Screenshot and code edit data
=== Section Start ===
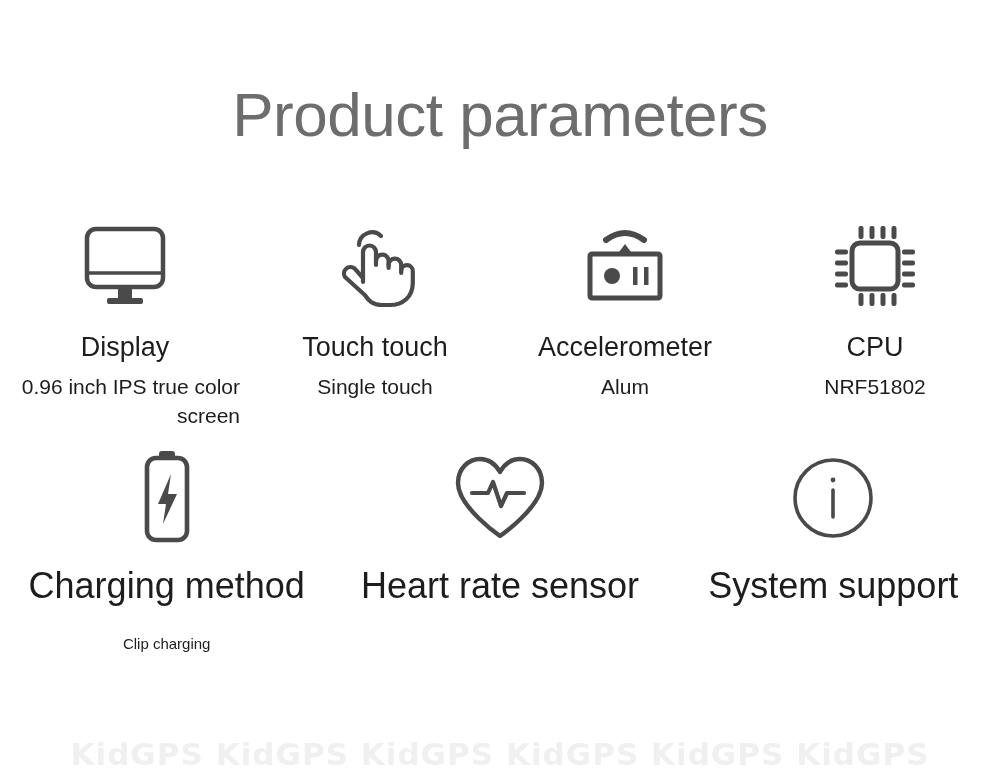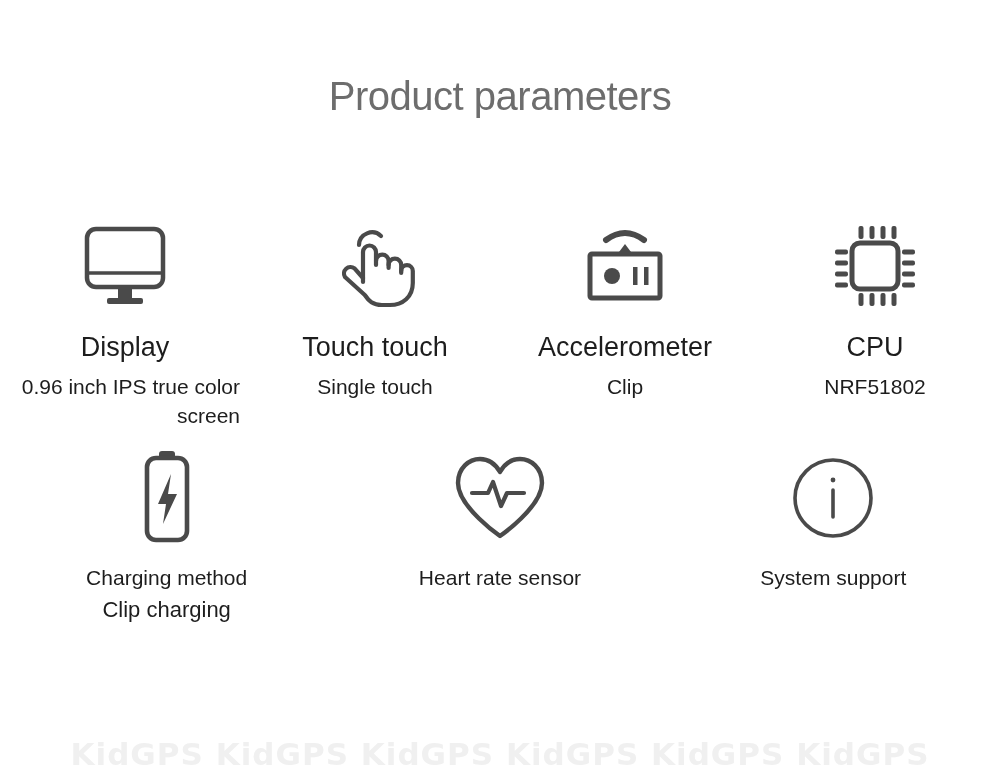--- a/index.html
+++ b/index.html
@@ -26,11 +26,11 @@
   
   .page-title {
     position: absolute;
-    top: 76px;
+    top: 84px;
     left: 0;
     width: 1000px;
     text-align: center;
-    font-size: 40px;
+    font-size: 62px;
     line-height: 1;
     font-weight: 400;
     color: #6d6d6d;

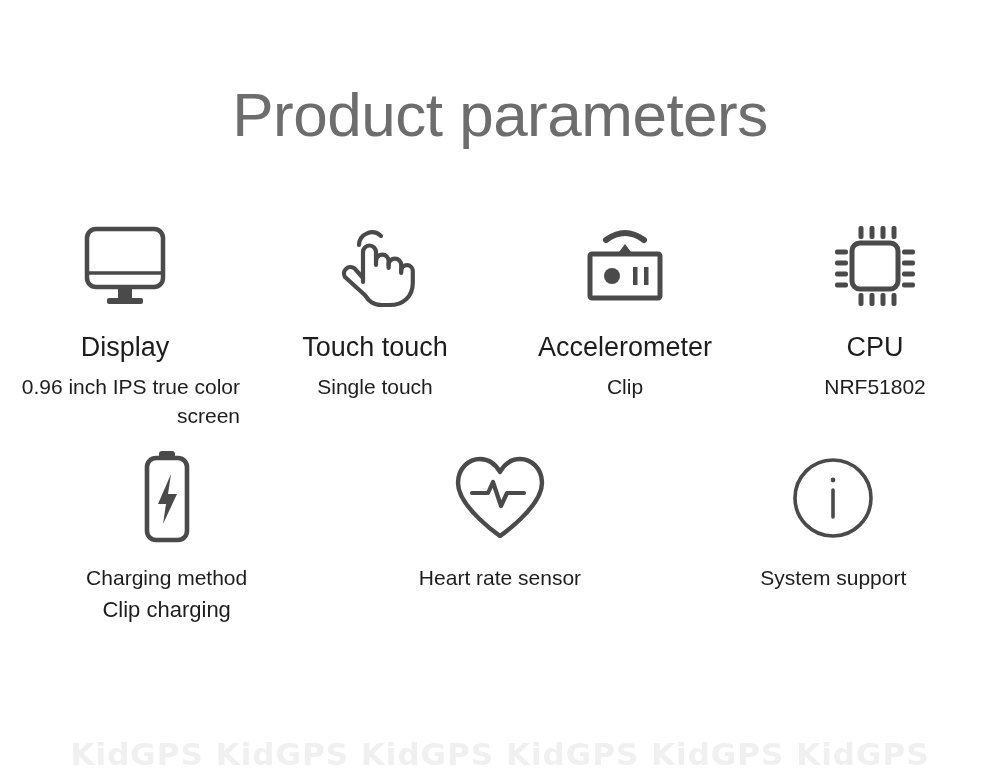--- a/index.html
+++ b/index.html
@@ -161,7 +161,7 @@
           </svg>
         </div>
         <div class="spec-title">Accelerometer</div>
-        <div class="spec-desc">Clip</div>
+        <div class="spec-desc">Alum</div>
       </div>
 
       <div class="spec-cell">

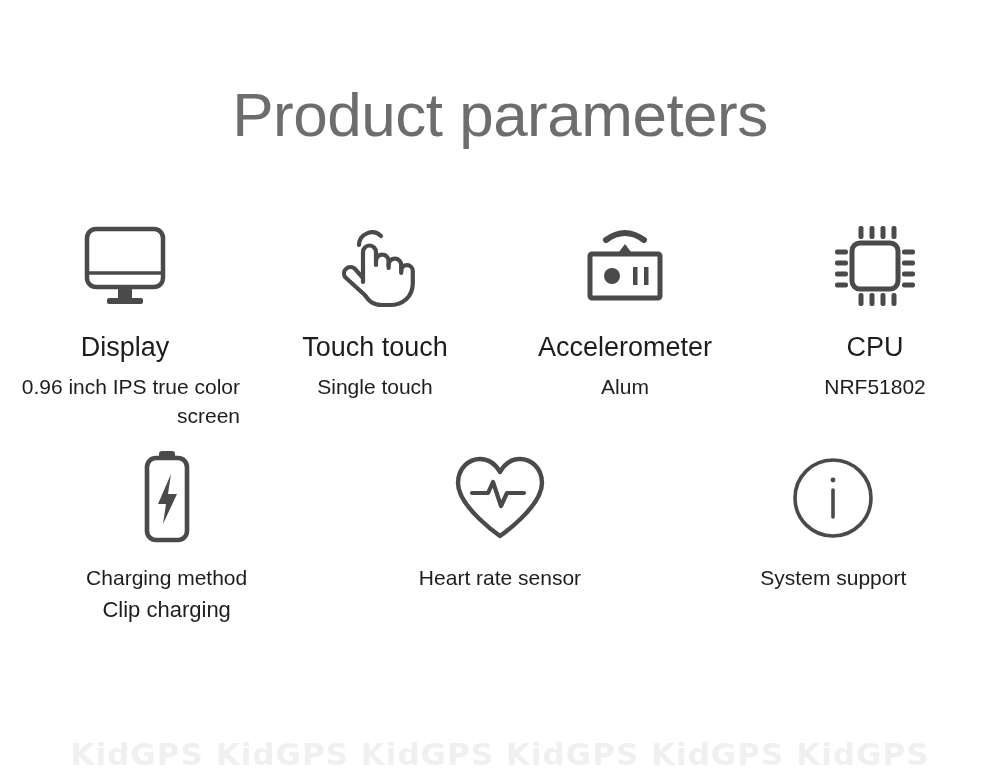--- a/index.html
+++ b/index.html
@@ -77,7 +77,7 @@
     text-align: center;
   }
   .row-1 .spec-title { font-size: 27px; margin-top: 18px; }
-  .row-2 .spec-title { font-size: 21px; margin-top: 20px; }
+  .row-2 .spec-title { font-size: 36px; margin-top: 20px; }
 
   .spec-desc {
     color: #1d1d1d;

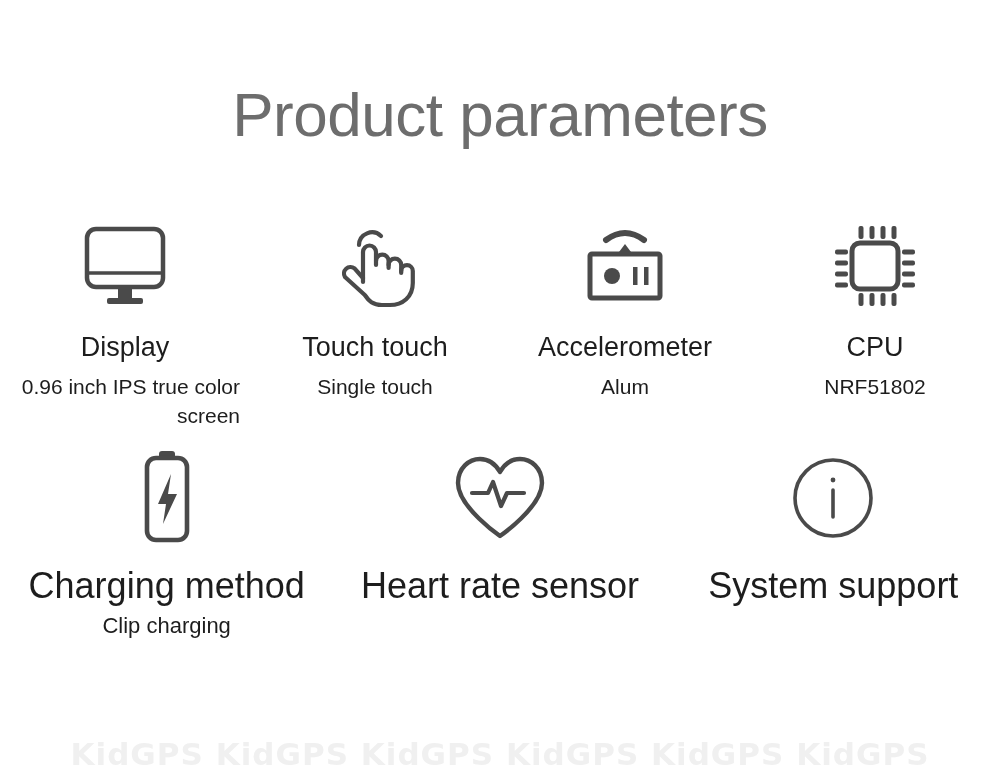--- a/index.html
+++ b/index.html
@@ -87,7 +87,7 @@
     max-width: 230px;
   }
   .row-1 .spec-desc { font-size: 21px; margin-top: 11px; text-align: right; }
-  .row-2 .spec-desc { font-size: 22px; margin-top: 5px; }
+  .row-2 .spec-desc { font-size: 15px; margin-top: 28px; }
 
   
   .watermark {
=== Section End ===
Exercise objective :: Only the lines from the one with "max-width: 230px;" through the last line above should be restated, word for word.

Your solution ::
     max-width: 230px;
   }
   .row-1 .spec-desc { font-size: 21px; margin-top: 11px; text-align: right; }
-  .row-2 .spec-desc { font-size: 22px; margin-top: 5px; }
+  .row-2 .spec-desc { font-size: 15px; margin-top: 28px; }
 
   
   .watermark {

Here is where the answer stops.